Hollow Slab Beam Bridge is little across one of the most frequently used version of footpath bridge 10～20m, most based on simply supported beam, is suitable for work Factoryization is produced in batches, fabricated construction, and its section is made up of polylith cored slab, arranges hinge seam between plate, after cored slab sets up, After hinge seam pours in the lump with bridge floor in-situ layer concrete, polylith cored slab, hinge seam and bridge floor in-situ layer form an entirety, bear The loads such as automobile.

But, often there is the disease of seat empty in existing Hollow Slab Beam Bridge, and main cause has: 1, monolithic cored slab is by 4 Rubber support supports, and every bridge beam is made up of polylith cored slab, defines and often has ten several even tens across hollowbeam The stress system of rubber support vertical supporting loads simultaneously.The wide Bridge Sections of such as 12m is made up of 9 pieces of cored slabs, each beam-ends Rubber support reaches 18.Multi-supports can form the indefinite statically indeterminate system of stress, the situation of unbalance stress usually occurs；2、 Prestressing force or concrete shrinkage and creep effect have upturned trend to 4 corners so that side bar easily occurs seat empty phenomenon； 3, construction is difficult to ensure that tens rubber supports reach designed elevation simultaneously, often Bearing Seat Force has the most occurred not when construction completes Even, even come to nothing.

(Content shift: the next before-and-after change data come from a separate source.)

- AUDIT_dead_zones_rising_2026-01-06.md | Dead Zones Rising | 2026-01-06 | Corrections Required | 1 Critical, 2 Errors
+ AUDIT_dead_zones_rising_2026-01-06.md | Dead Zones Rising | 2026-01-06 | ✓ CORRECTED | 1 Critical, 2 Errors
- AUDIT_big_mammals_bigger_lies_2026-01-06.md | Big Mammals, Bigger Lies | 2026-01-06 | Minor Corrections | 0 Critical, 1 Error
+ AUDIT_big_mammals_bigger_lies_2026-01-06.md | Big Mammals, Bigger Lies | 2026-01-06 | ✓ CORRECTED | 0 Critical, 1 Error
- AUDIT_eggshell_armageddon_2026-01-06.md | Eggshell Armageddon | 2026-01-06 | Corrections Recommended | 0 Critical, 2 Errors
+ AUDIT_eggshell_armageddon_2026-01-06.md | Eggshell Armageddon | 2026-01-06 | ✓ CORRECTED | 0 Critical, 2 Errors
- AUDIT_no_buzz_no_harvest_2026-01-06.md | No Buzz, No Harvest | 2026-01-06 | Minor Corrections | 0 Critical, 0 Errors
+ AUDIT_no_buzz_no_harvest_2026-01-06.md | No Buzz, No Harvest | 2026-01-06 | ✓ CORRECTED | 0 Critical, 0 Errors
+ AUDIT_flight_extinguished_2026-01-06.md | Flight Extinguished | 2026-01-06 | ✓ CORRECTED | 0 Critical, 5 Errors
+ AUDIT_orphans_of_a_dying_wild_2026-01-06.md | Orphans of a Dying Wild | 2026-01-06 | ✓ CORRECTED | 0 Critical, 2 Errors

Seat empty will make hinge seam stress between cored slab be increased dramatically, and cause hinge seam to destroy, and then cause cored slab " single slab bearing " With the generation of further disease, cause bridge to reduce service life, even damage.Basic solution is there is no currently for seat empty Certainly way, occurs the method for replacing time to be used to solve during seat empty temporarily.

Summary of the invention

It is an object of the invention to provide a kind of Hollow Slab Beam Bridge superstructure, effectively to solve existing multi-supports Hollow Slab Beam Bridge because propping up Seat comes to nothing and causes hinge seam to destroy and then cause single slab bearing to damage the technical problem of bridge；The construction party of this structure is provided simultaneously Method.

The Hollow Slab Beam Bridge superstructure that the present invention provides, including polylith cored slab；Hinged seam between cored slab；Cored slab and hinge seam It is bridge floor in-situ layer above；The both ends of described cored slab are solid, and mid portion is hollow；The two sides of cored slab have pre- Transverse steel pre-buried during cored slab processed；The solid of cored slab constitutes end horizontal stroke together with the concrete of hinge seam and bridge floor in-situ layer Beam, has the prestress pipe being made up of corrugated tube in end floor beam, is installed with deformed bar, deformed bar in prestress pipe Two ends be anchored at the end of end floor beam by anchor；The bottom of each end floor beam is by two permanent bearing supports.

Described end floor beam is 0.8～1.2H along the width of bridge longitudinal direction, and H is the height of cored slab.

The described transverse steel extension elongation in cored slab two sides is 10～15cm, a diameter of the 12 of transverse steel～16mm.

The inner hole section area of described prestress pipe is 2～4 times of deformed bar area of section, prestress pipe and prestressing force Filling concrete mortar in the gap of reinforcing bar.

Described permanent bearing selects vertical bearing capacity to meet the pot bearing of Hollow Slab Beam Bridge carrying tonnage demand.

The described concrete pouring hinge seam and bridge floor in-situ layer is steel fiber reinforced concrete, and wherein the volume content of steel fibre is total coagulation The soil body long-pending 1%～3.5%.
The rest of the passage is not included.